Puyo Pop Hands-On Impressions

Sega's addictive puzzle game will be one of the launch titles for the N-Gage. Read our first hands-on impressions.


If Tetris is the king of all puzzle games, Puyo Pop (also known as Puyo Puyo) would be the king's most trusted advisor. Or something. At any rate, this action-packed competitive puzzle game is Japan's answer to Tetris, and it has similar gameplay but its own unique style. Versions of Puyo Pop have appeared on many platforms to date, and soon, one will be available for the Nokia N-Gage, just in time for the system's October release. We recently got our hands on a build of the game and took it through its paces, and we were pleased to find that it successfully delivers the time-honored addictive gameplay that has made Puyo Pop so, well...popular.

Granted, there's no particular reason why we should be impressed by the N-Gage version of Puyo Pop, and for the most part, we're not. This is a puzzle game we've played on and off for years now, and the N-Gage simply gives us another means by which to play it. As with a number of other N-Gage titles, Puyo Pop's most compelling feature is its wireless multiplayer support via Bluetooth technology, which allows two players (each with an N-Gage and a copy of the game) to play against each other over the airwaves. Other than that, Puyo Pop features both competitive gameplay against the AI as well as less-hectic, scenario-based puzzle action.

Puyo Pop eschews the rather humdrum production values of games like Tetris by making gameplay revolve around puyos--little multicolored blobbies with eyeballs. These are rather more interesting to look at than Tetris blocks and lend the game a cute and lighthearted feel. Some anime-style characters and upbeat music further add to the decidedly Japanese flavor.

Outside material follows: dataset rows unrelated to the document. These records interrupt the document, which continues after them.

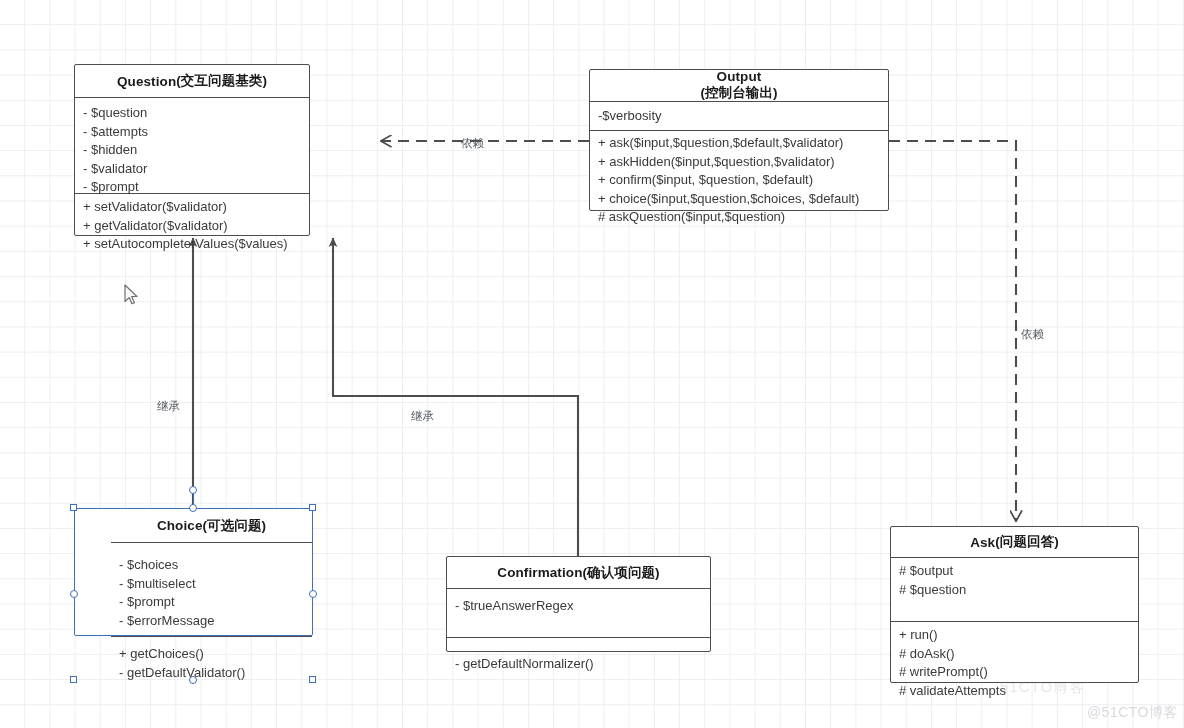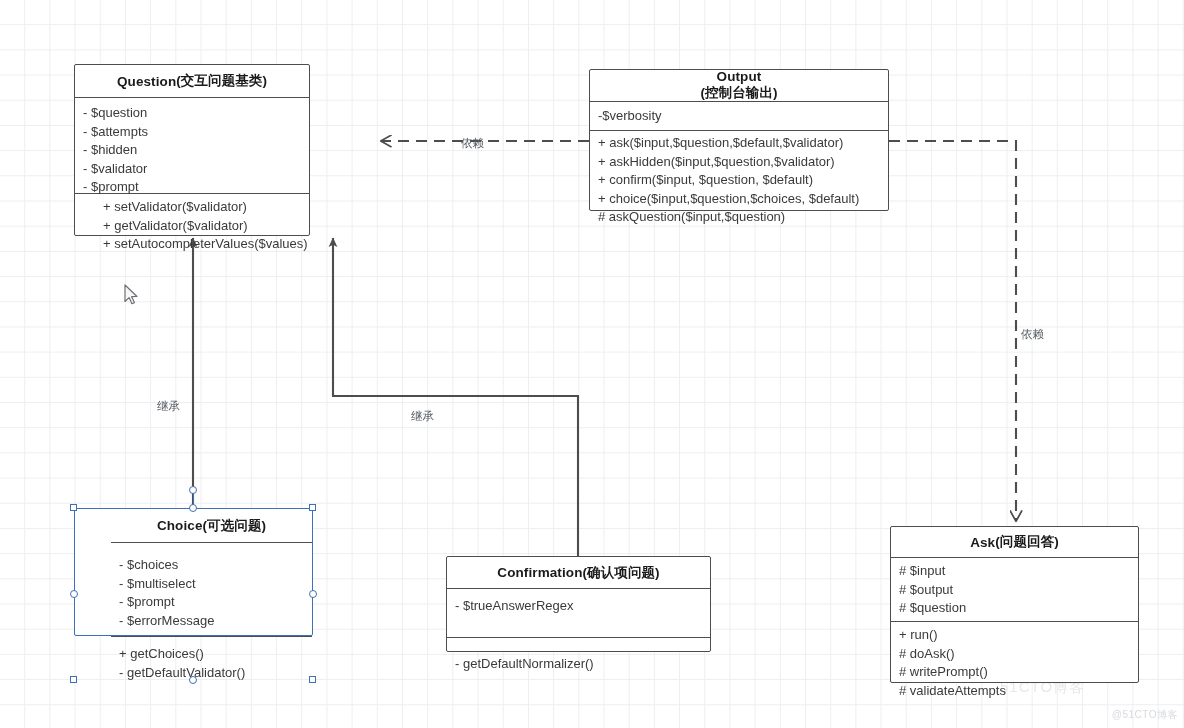"+ setValidator($validator)" div.uml-compartment { margin-left: 20px -> none }
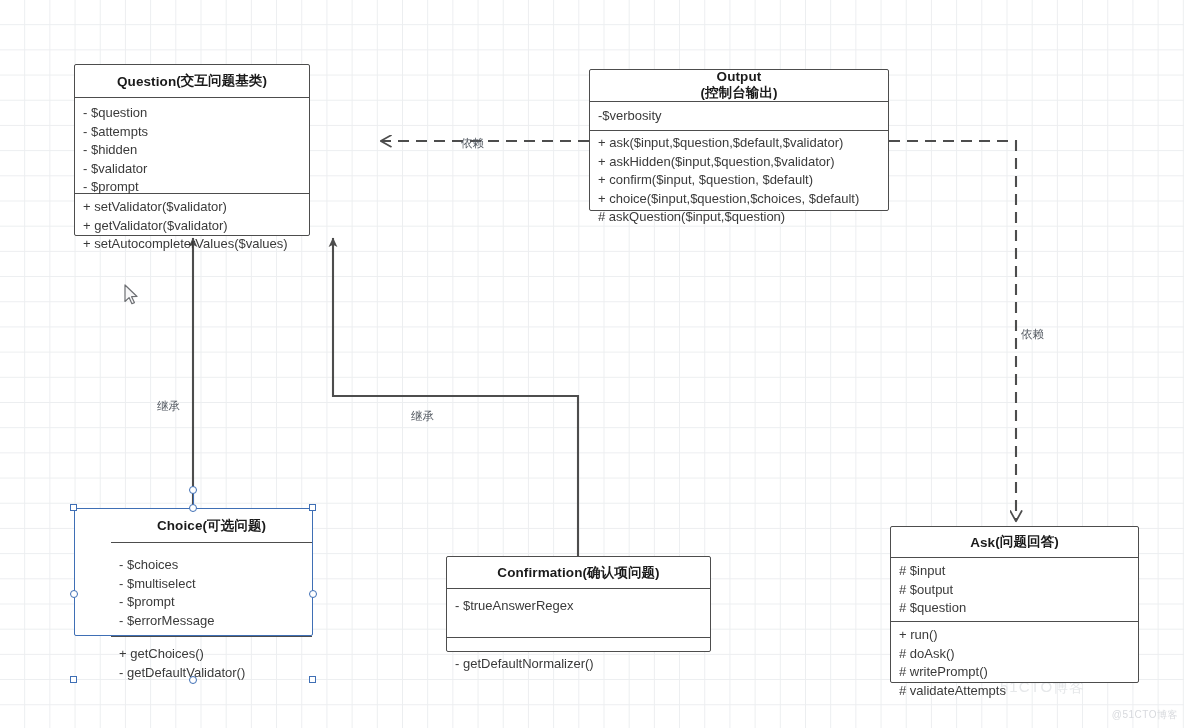"# $input" div.uml-row { html: <div># $input</div> -> none }
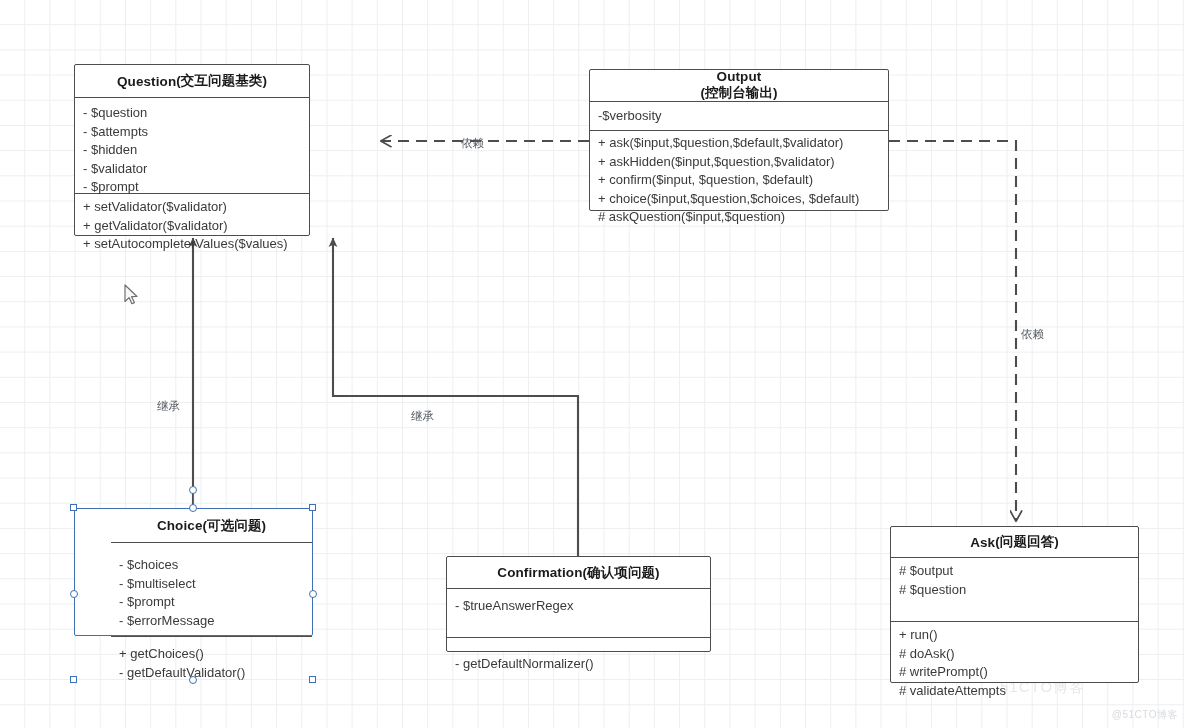"@51CTO博客" .wm-corner { font-size: 10px -> 14px }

Puyo Pop is the sort of game that actually is ideally suited toward the N-Gage's vertically oriented screen. Overall, the game runs pretty smoothly and has a much better feel and presentation so far compared with the similar Puzzle Bobble Vs., another N-Gage launch title.

Despite differences in appearance, gameplay in Puyo Pop is reminiscent of Tetris (as well as games like Columns and Dr. Mario, which were inspired by the original Puyo Puyo), only more competitive in nature. Pairs of multicolored puyos drop down the screen, and you must arrange them so that like-colored puyos stick together. When four or more like-colored puyos come into contact, they all pop, you earn points, and other nearby puyos might tumble down. It's possible to create huge combos of popping puyos, and in so doing, you'll rack up huge points and also put the hurt on your opponent--landing big combos causes nasty black-colored puyos to drop on the opponent's side, and these can't easily be eliminated. The player whose screen gets filled with puyos first loses.

The time-honored gameplay of Puyo Pop translated well to the N-Gage. This should be a solid if unassuming title for the platform's early October launch.